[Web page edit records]
+--
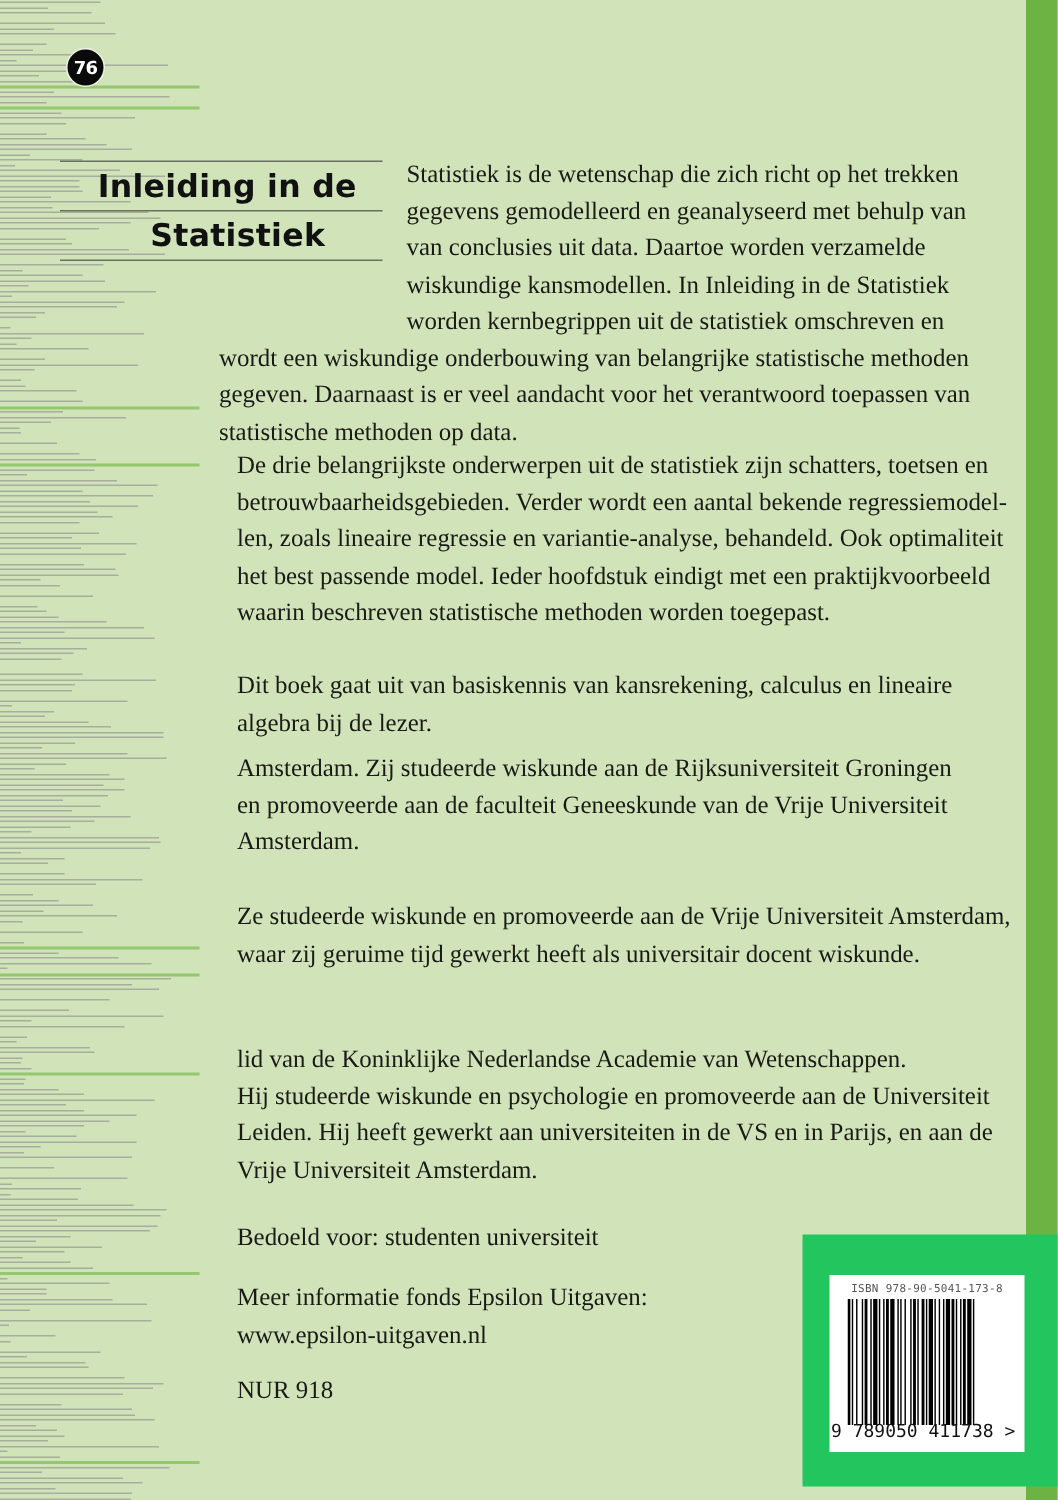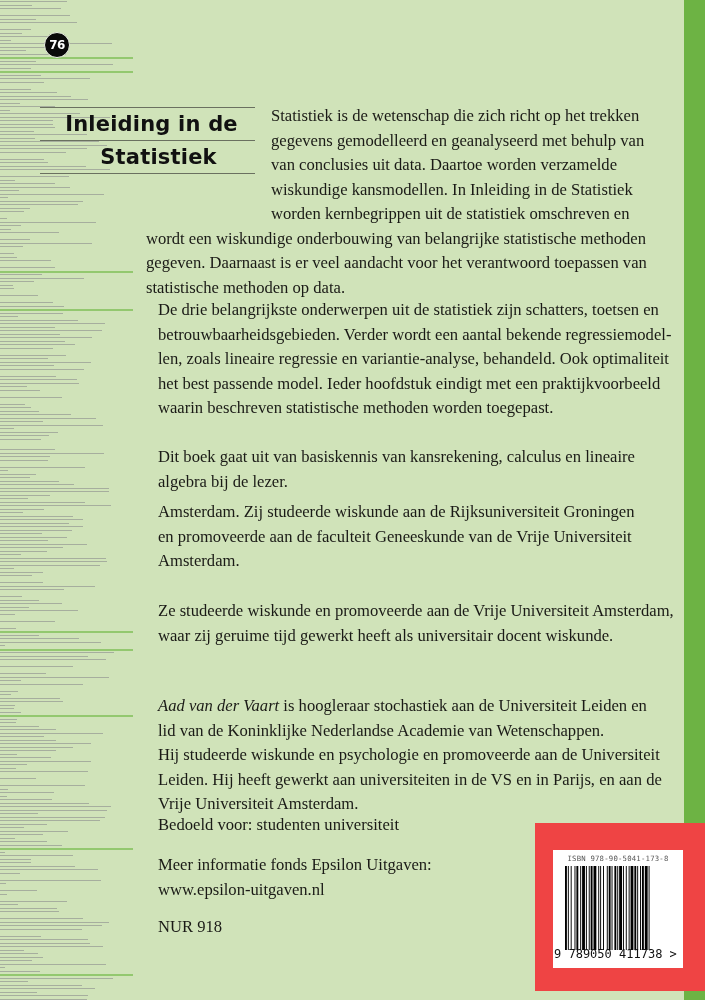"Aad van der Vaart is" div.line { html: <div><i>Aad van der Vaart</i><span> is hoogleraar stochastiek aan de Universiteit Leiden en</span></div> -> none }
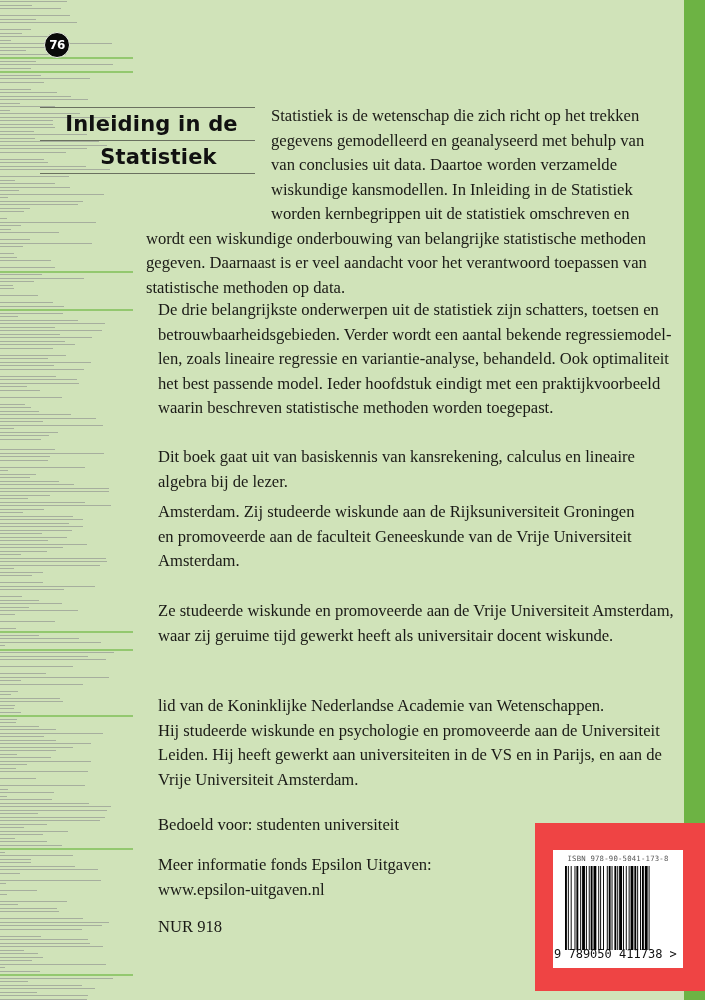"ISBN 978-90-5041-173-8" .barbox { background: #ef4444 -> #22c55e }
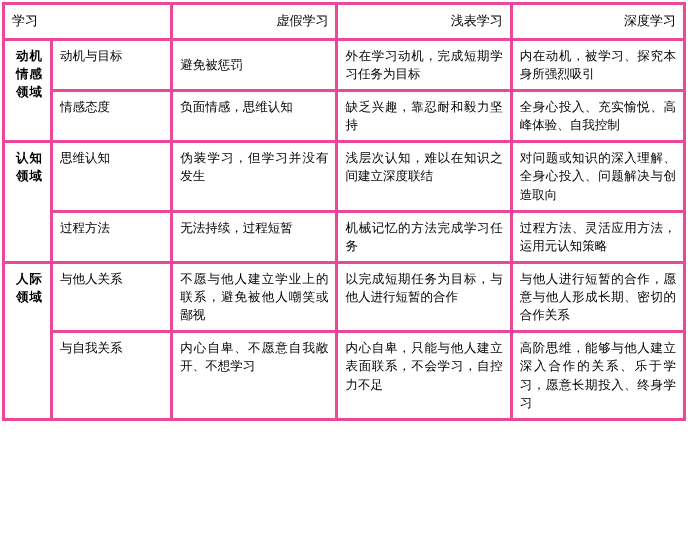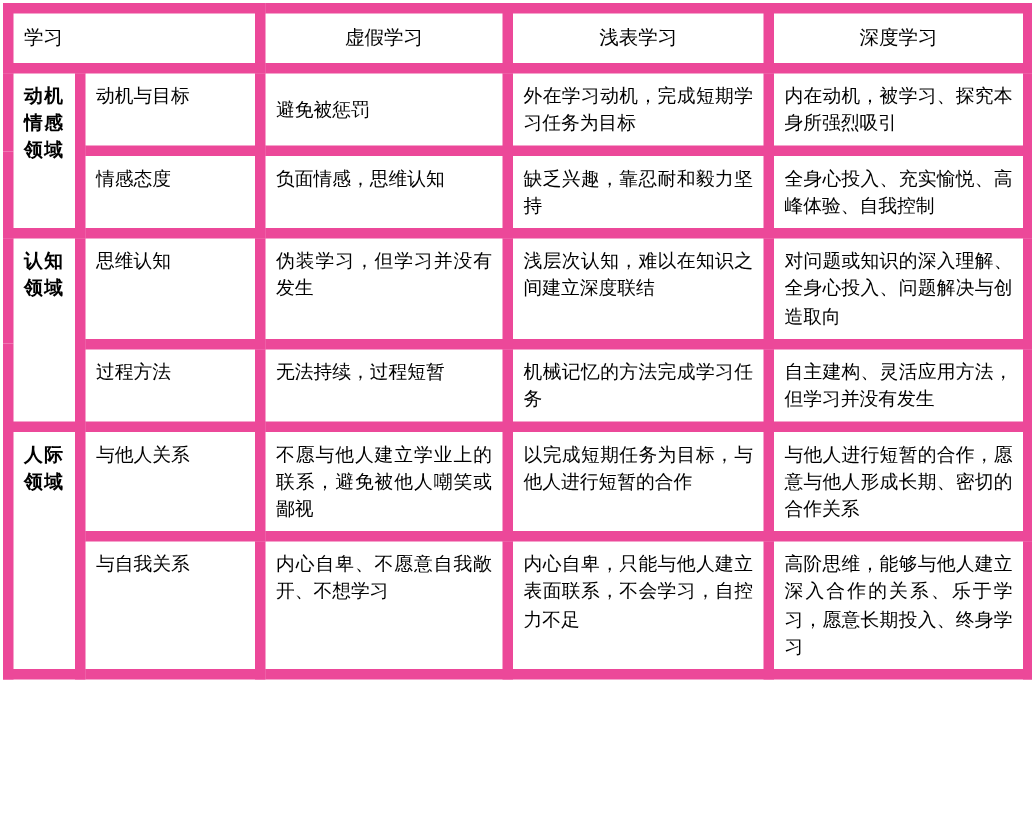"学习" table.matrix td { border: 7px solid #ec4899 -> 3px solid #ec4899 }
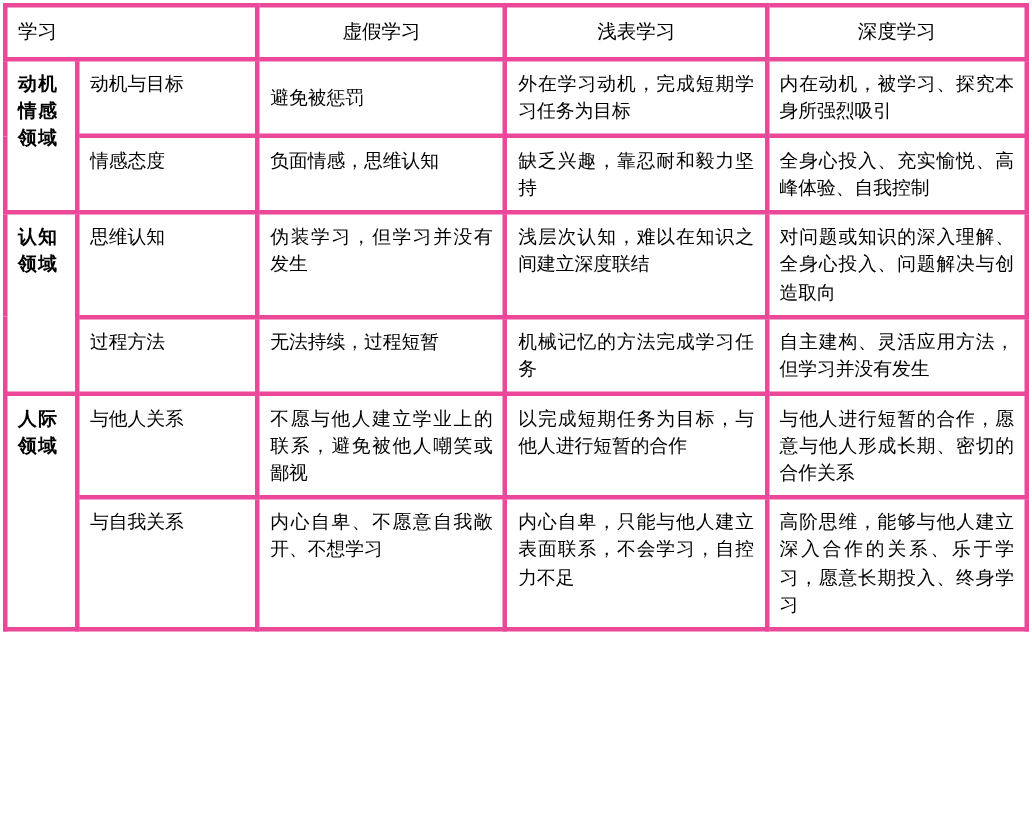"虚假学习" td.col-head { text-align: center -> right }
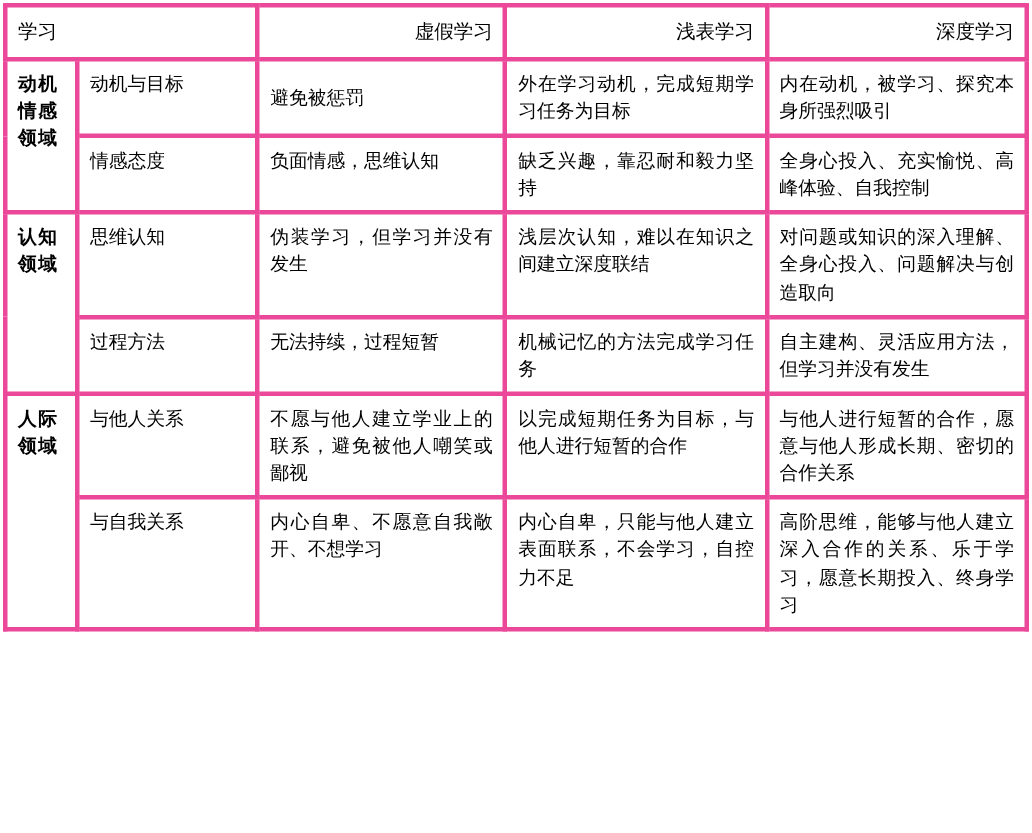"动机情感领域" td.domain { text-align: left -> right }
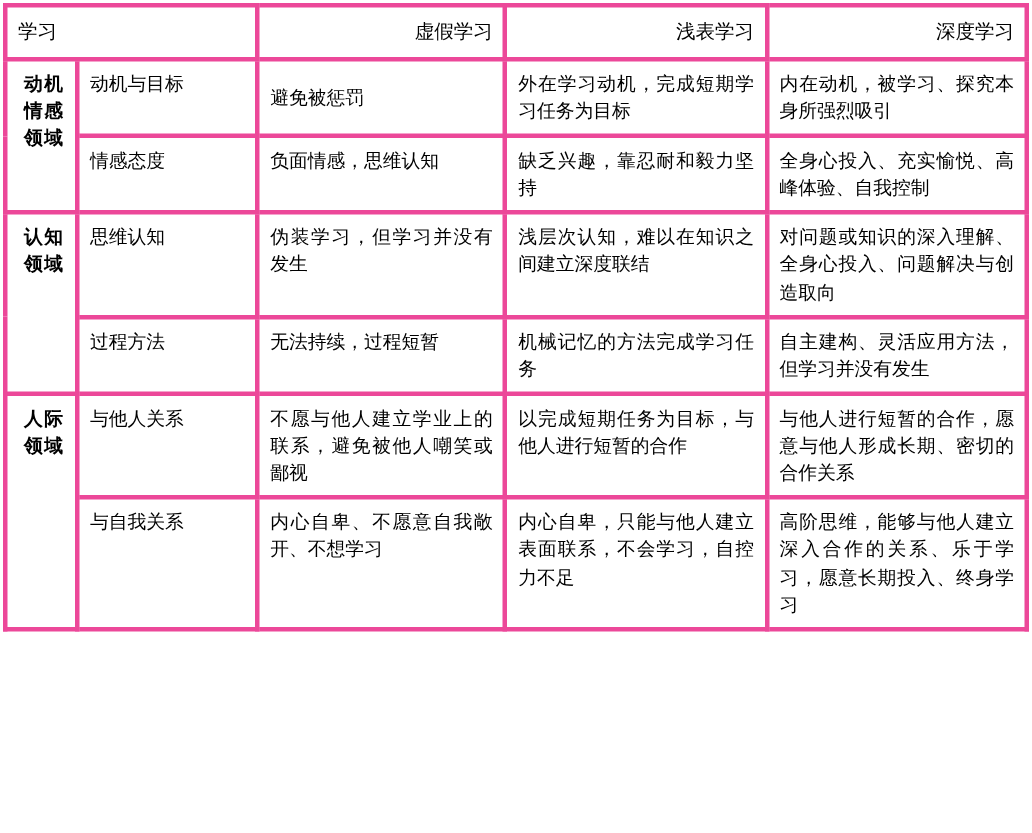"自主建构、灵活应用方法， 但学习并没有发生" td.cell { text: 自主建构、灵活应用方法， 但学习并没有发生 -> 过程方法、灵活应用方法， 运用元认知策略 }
+--
▸ **AIM OF THE TASK**
Every entry above should be written out again verbatim, with no pictures included.

▸ **FINAL ANSWER**
"Aad van der Vaart is" div.line { html: <div><i>Aad van der Vaart</i><span> is hoogleraar stochastiek aan de Universiteit Leiden en</span></div> -> none }
"ISBN 978-90-5041-173-8" .barbox { background: #ef4444 -> #22c55e }
"学习" table.matrix td { border: 7px solid #ec4899 -> 3px solid #ec4899 }
"虚假学习" td.col-head { text-align: center -> right }
"动机情感领域" td.domain { text-align: left -> right }
"自主建构、灵活应用方法， 但学习并没有发生" td.cell { text: 自主建构、灵活应用方法， 但学习并没有发生 -> 过程方法、灵活应用方法， 运用元认知策略 }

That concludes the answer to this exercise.